The expected answer is a verbatim transcription of the lines below, beginning with the first and ending with the line that holds "Total | agent 11: 959 -> 963", without pictures.
BEGIN Data
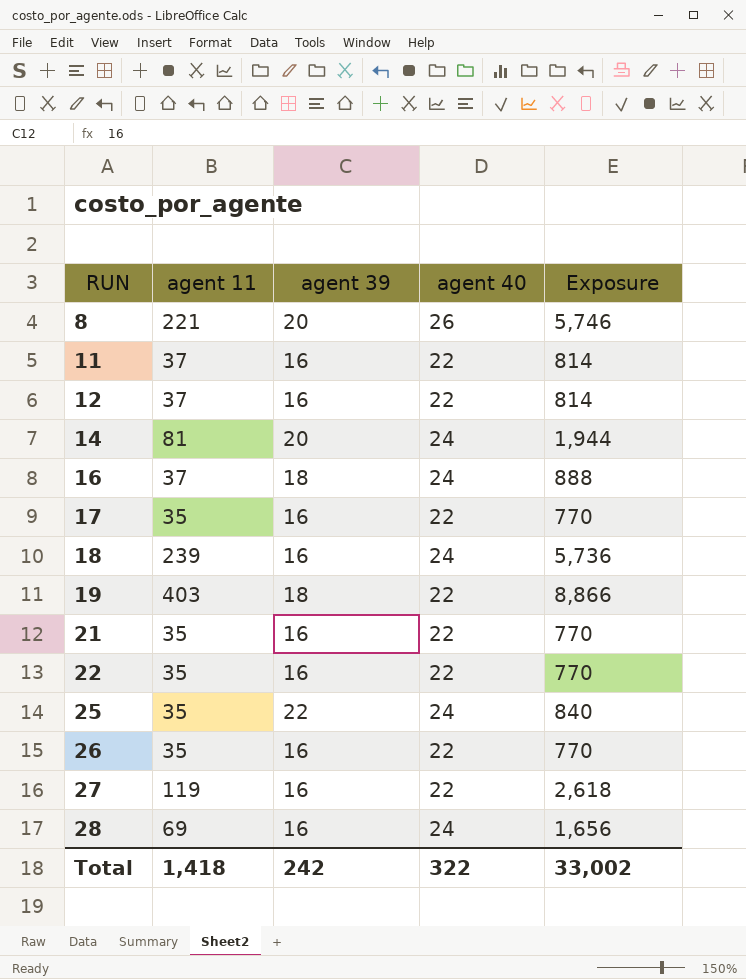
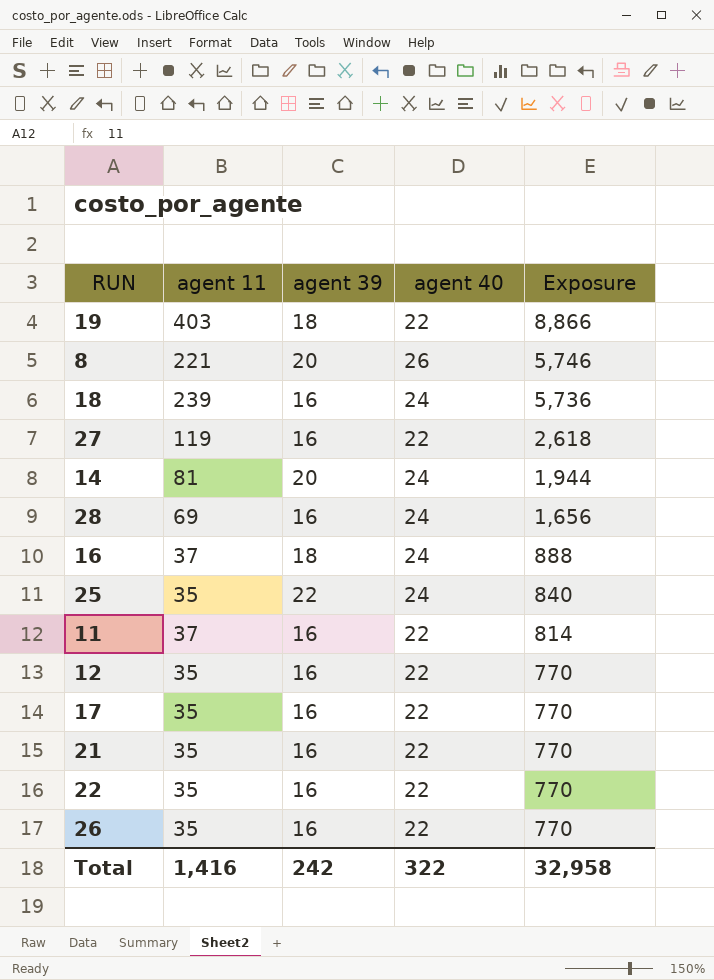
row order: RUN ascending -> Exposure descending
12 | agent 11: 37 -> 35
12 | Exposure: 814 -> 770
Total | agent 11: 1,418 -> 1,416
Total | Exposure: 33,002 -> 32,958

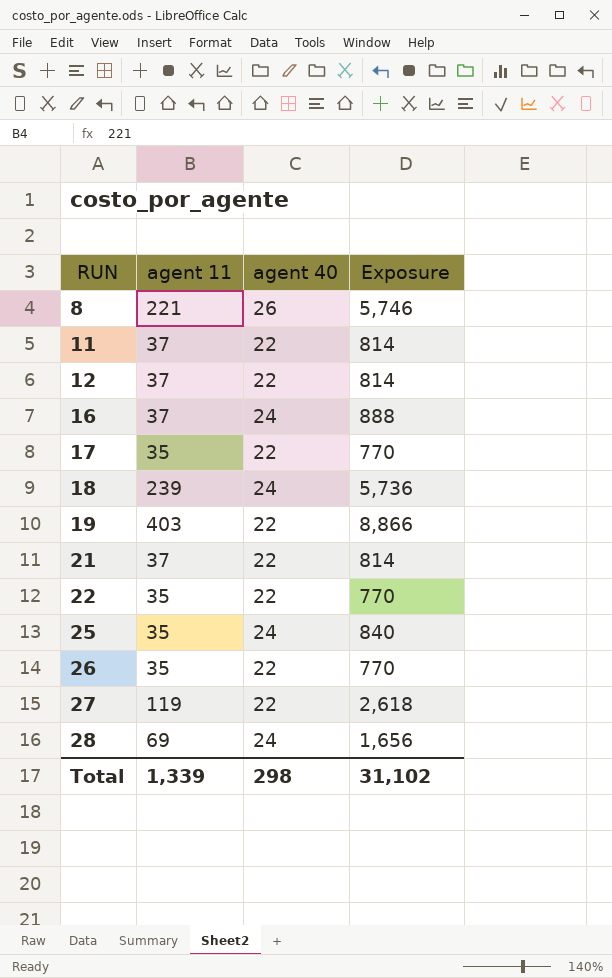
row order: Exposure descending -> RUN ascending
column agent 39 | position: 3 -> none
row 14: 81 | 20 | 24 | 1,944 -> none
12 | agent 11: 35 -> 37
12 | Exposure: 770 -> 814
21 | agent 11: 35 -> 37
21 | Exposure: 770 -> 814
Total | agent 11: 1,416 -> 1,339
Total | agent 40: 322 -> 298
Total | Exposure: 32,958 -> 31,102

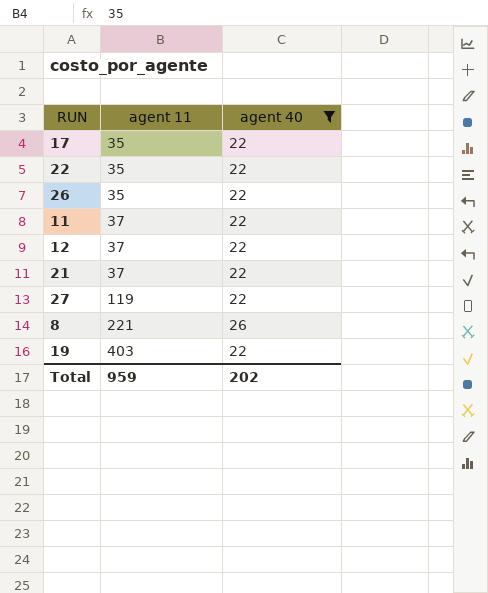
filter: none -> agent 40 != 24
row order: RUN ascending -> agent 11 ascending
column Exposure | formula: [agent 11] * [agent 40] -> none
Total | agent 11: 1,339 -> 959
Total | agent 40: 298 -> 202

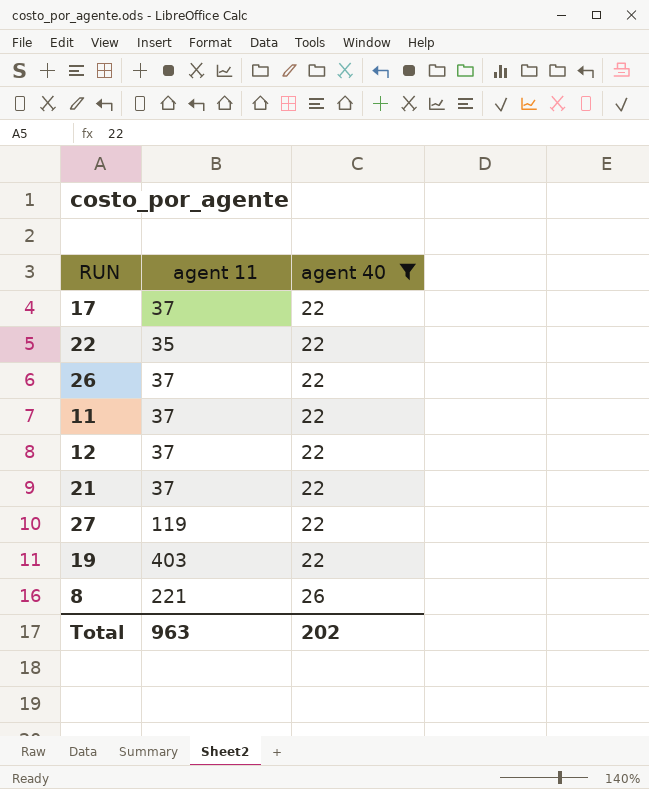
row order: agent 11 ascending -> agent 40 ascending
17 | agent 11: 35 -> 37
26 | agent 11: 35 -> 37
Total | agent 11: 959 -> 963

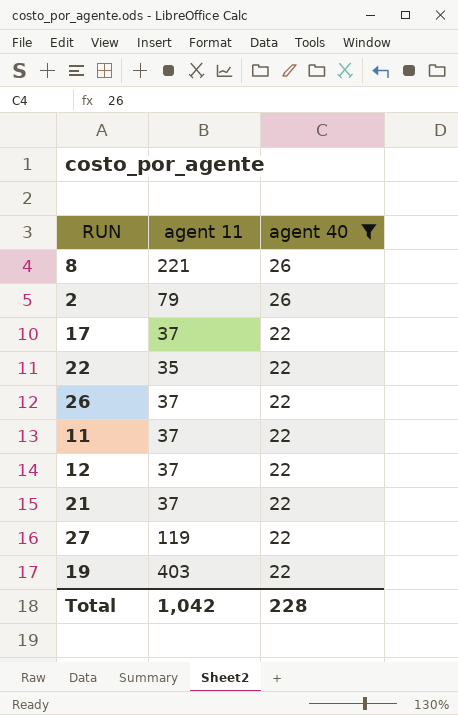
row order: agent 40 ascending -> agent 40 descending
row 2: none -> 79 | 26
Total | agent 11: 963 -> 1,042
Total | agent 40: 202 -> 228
END Data
- [Output below]
row order: RUN ascending -> Exposure descending
12 | agent 11: 37 -> 35
12 | Exposure: 814 -> 770
Total | agent 11: 1,418 -> 1,416
Total | Exposure: 33,002 -> 32,958

row order: Exposure descending -> RUN ascending
column agent 39 | position: 3 -> none
row 14: 81 | 20 | 24 | 1,944 -> none
12 | agent 11: 35 -> 37
12 | Exposure: 770 -> 814
21 | agent 11: 35 -> 37
21 | Exposure: 770 -> 814
Total | agent 11: 1,416 -> 1,339
Total | agent 40: 322 -> 298
Total | Exposure: 32,958 -> 31,102

filter: none -> agent 40 != 24
row order: RUN ascending -> agent 11 ascending
column Exposure | formula: [agent 11] * [agent 40] -> none
Total | agent 11: 1,339 -> 959
Total | agent 40: 298 -> 202

row order: agent 11 ascending -> agent 40 ascending
17 | agent 11: 35 -> 37
26 | agent 11: 35 -> 37
Total | agent 11: 959 -> 963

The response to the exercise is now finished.